The former, micro-economic approaches, favour an emphasis on the logistics of capital circulation within specific markets, whilst ignoring ‘big picture’ questions of injustice and redistribution that are specific to the contexts of development. In treating the market as a ‘universal’ language of science that can be variously applied to particular states, ‘new development economics’ not only sidelines non-economic factors that affect development but further subsumes all development under a specific brand of administrative research – one that focuses on ‘individual incentives’ as responses to ‘market failures’ (Krueger 1986: 62; Mansell 2001, 2002).
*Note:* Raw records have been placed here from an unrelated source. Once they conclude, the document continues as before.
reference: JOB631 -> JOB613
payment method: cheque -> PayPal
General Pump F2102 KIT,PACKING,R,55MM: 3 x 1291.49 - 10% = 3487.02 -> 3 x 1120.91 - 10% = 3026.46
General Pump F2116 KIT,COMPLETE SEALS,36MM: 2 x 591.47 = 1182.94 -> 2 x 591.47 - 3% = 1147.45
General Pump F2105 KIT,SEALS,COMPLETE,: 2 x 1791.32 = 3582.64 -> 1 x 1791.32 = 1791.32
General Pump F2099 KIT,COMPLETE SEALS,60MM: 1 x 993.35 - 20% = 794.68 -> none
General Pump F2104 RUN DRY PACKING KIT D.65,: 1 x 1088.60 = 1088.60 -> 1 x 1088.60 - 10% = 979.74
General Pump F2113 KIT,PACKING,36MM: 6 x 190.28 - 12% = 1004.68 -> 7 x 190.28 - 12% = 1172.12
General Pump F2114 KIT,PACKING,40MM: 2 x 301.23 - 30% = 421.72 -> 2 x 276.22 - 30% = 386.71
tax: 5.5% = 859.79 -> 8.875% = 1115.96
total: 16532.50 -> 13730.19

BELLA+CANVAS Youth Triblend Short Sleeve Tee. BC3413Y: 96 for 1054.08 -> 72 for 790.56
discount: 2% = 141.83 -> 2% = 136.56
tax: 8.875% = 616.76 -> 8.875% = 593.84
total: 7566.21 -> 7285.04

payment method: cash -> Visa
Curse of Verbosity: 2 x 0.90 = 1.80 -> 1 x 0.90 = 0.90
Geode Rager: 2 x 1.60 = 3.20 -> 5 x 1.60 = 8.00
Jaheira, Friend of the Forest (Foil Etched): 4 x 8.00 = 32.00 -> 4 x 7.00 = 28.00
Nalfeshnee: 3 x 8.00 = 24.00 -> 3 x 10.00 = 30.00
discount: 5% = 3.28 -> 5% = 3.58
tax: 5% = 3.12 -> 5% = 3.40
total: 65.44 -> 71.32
The latter, positivist research designs, come to rely almost exclusively upon quantitative methodologies of measuring impact and assessing outcomes at the expense of more qualitative approaches that emphasize the histories, contexts and actors of development. Even though the academic field of Development Studies is admittedly complex, with voices such as Amartya Sen’s on economics and moral philosophy (1999, 2009) or Joseph Stiglitz’s (2002) on critical economics seeking to articulate more holistic alternatives to the economic reductionism of the neoliberal approach, the fact remains that dominant methodologies have imposed a purely technocratic agenda in the field. In so doing, they have marginalized the moral and political content of development: ‘neoliberal thinking’, as Schuurman puts it, ‘is having a growing influence on determining the research agenda of development studies, making it increasingly difficult to maintain a critical research tradition’ (2009: 832).
Following the mainstream epistemology of their field, INGOs similarly adopt a modus operandi that depoliticizes questions of development in favour of a focus on ‘impact’ and ‘measurable indicators’: ‘humanitarian organizations’, as Barnett argues, therefore ‘define “impact”, specify their goals and translate them into measurable indicators, gather data in highly fluid emergency settings, establish baseline data in order to generate a “before and after” snapshot, control for alternative explanations and variables, and construct reasonable counterfactual scenarios’ (2005: 730). Development knowledge production remains, in this way, tightly linked to the managerial priorities of major IOs, such as the UN, IMF, and the World Bank, that, in regulating the traffic and distribution of project funding, also come to define the object and methodology of development research: ‘the World Bank’, Fine says, ‘has both increased its influence on the social science of development and the influence of such social science (and economics within it) on development thinking’ (2009: 895).
This discussion clearly, albeit sketchily, illustrates the institutional logic of contemporary humanitarianism – a neoliberal logic of micro-economic explanations that ignores the systemic causes of global poverty and turns humanitarianism into a practice of depoliticized managerialism. What this discussion further suggests, however, is that, whilst substantial critical work on the instrumentalization of both the practice and knowledge production of humanitarianism already exists, there is little that has been said about the impact of instrumentalization on the communication of solidarity itself.
Grounded on the working hypothesis that the communication of solidarity cannot but participate in this broader process of instrumentalization, as the ‘Find Your Feeling’ appeal already shows, my aim is to address the question of how instrumentalization came to be enacted through a range of key practices of humanitarian communication and, crucially, which implications this instrumentalization bears on the dispositions of solidarity that become available in our public culture. There is, I propose, an ambivalent cosmopolitanism inherent in the communicative structure of humanitarianism today (Yanacopulos & Smith 2007) – one that both hints at the possibility of solidarity today and simultaneously undermines this possibility. Let me, now, turn from the institutional to the political dimension of humanitarianism in order to discuss how the meaning of solidarity itself has been changing as a result of the post-Cold War collapse of ideologies.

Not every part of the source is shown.